Azimov, et al.          Expires 1 September 2024               [Page 16]
Internet-Draft       ASPA-based AS_PATH Verification       February 2024

11.  IANA Considerations

   This document includes no request to IANA.

12.  Security Considerations

   While the ASPA-based mechanism is able to detect and mitigate the
   majority of mistakes and malicious activity affecting routes, it
   might fail to detect some malicious path modifications, especially
   for routes that are received from transit providers.

   Since an upstream provider becomes a trusted point, in theory, it
   might be able to propagate some instances of hijacked prefixes with
   forged-origin or forged-path-segment or even routes with manipulated
   AS_PATHs, and such attacks might go undetected by its customers.
   This can be illustrated with some examples.  In Figure 3, normally
   the receiving/validating AS located at the lower left side should
   receive a route with AS_PATH {AS(5), AS(4), AS(3), AS(2), AS(1)} and
   it would be Valid (Section 6.2) given all the ASPAs that are shown in
   the figure.  However, if AS(5) which is a transit provider to the
   validating AS acts maliciously and sends the route with a shortened
   AS_PATH such as {AS(5), AS(3), AS(2), AS(1)} or {AS(5), AS(2),
   AS(1)}, such path manipulation would be undetectable (i.e., the
   AS_PATH would be considered Valid).  Also, if AS(5) were to perform a
   forged-origin hijack by inserting an AS_PATH {AS(5), AS(1)}, that
   would also be undetectable.

                      AS(4) - AS(3)
                      /         \
      (down-ramp)    /           \    (up-ramp)
                 AS(5)          AS(2)
                   /               \
                  /               AS(1)
                 /             (Origin AS)
    Receiving & Validating AS

   ASPAs: {AS(1), [AS(2)]}, {AS(2), [AS(3)]}, {AS(5), [AS(4)]},
          {AS(3), [AS 0]}, {AS(4), [AS 0]}

       Figure 3: Illustration for discussion of undetectable AS_PATH
                               manipulations.

Azimov, et al.          Expires 1 September 2024               [Page 17]
Internet-Draft       ASPA-based AS_PATH Verification       February 2024

   While attacks like the examples above may happen, it does not seem to
   be a realistic scenario.  Normally a customer and their transit
   provider would have a signed agreement, and a policy violation (of
   the above kind) should have legal consequences or the customer can
   just drop the relationship with such a provider and remove the
   corresponding ASPA record.

   The key properties or strengths of the ASPA method were described in
   Section 8.  If detection of any and all kinds of path manipulation
   attacks is the goal, then BGPsec [RFC8205] would need to be deployed
   complementary to the ASPA method.  It may be noted that BGPsec in its
   current form lacks route leak detection capabilities.

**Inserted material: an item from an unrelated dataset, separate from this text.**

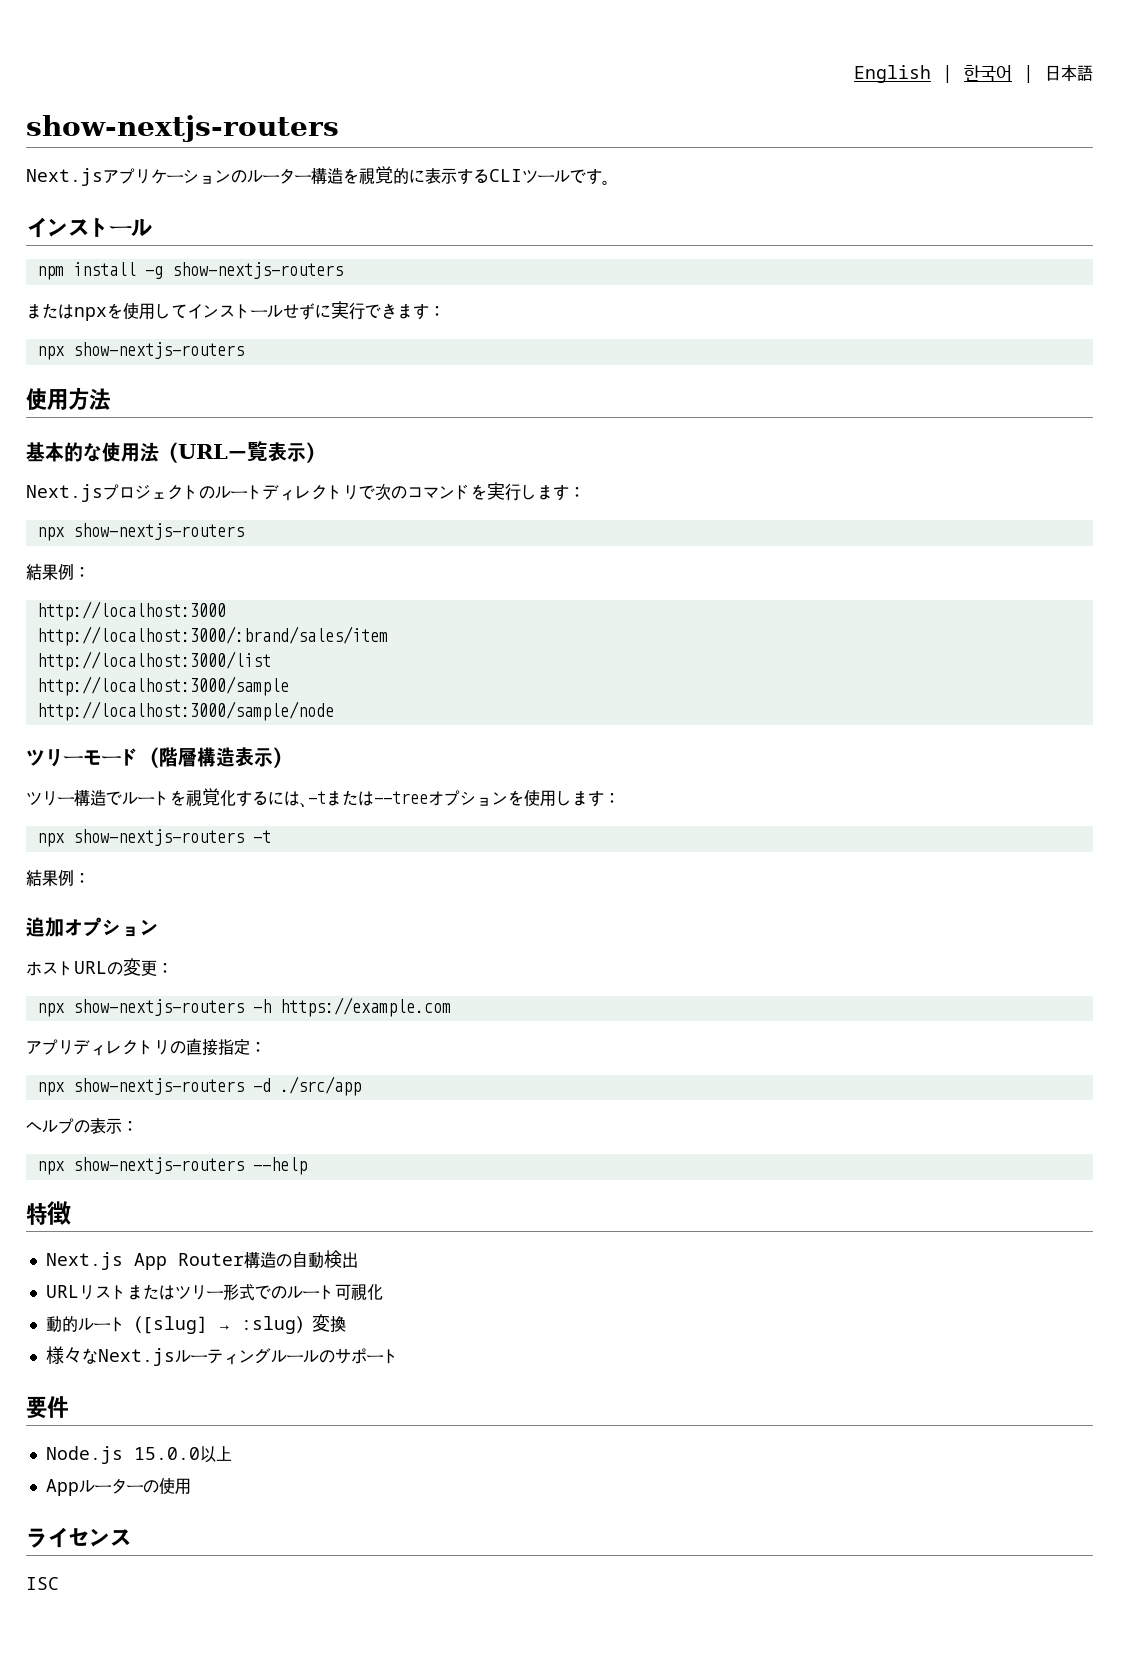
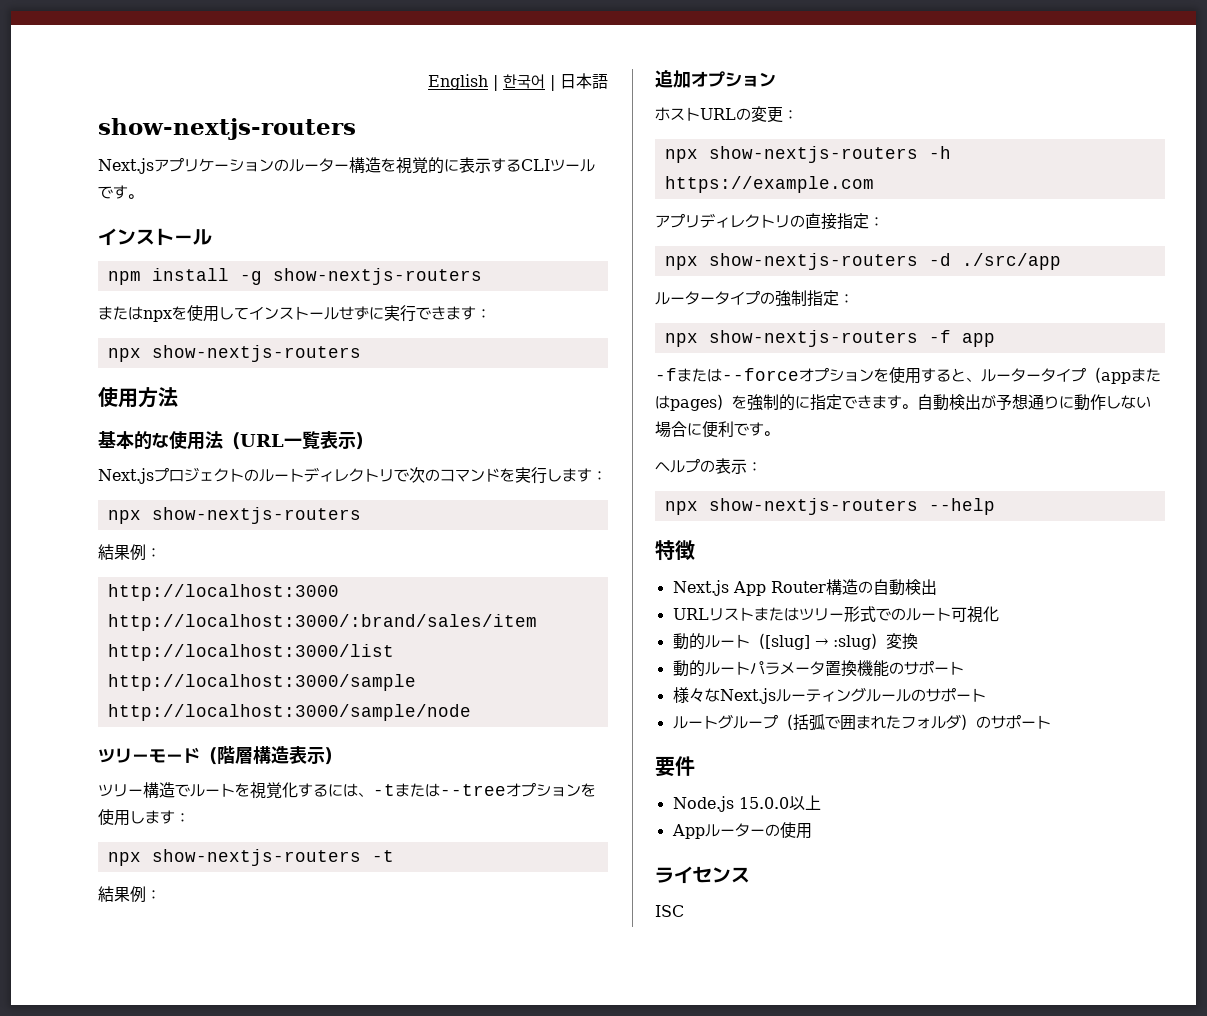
+ ルータータイプの強制指定：
+ npx show-nextjs-routers -f app
+ -fまたは--forceオプションを使用すると、ルータータイプ（appまたはpages）を強制的に指定できます。自動検出が予想通りに動作しない場合に便利です。
+ 動的ルートパラメータ置換機能のサポート
+ ルートグループ（括弧で囲まれたフォルダ）のサポート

13.  Implementation Status

   This section is to be removed before publishing as an RFC.

   This section records the status of known implementations of the
   protocol defined by this specification at the time of posting of this
   Internet-Draft.  The inclusion of this section here follows the
   process described in [RFC7942].  The description of implementations
   in this section is intended to assist the IETF in its decision
   processes in progressing drafts to RFCs.  Please note that the
   listing of any individual implementation here does not imply
   endorsement by the IETF.  Furthermore, no effort has been spent to
   verify the information presented here that was supplied by IETF
   contributors.  This is not intended as, and must not be construed to
   be, a catalog of available implementations or their features.
   Readers are advised to note that other implementations may exist.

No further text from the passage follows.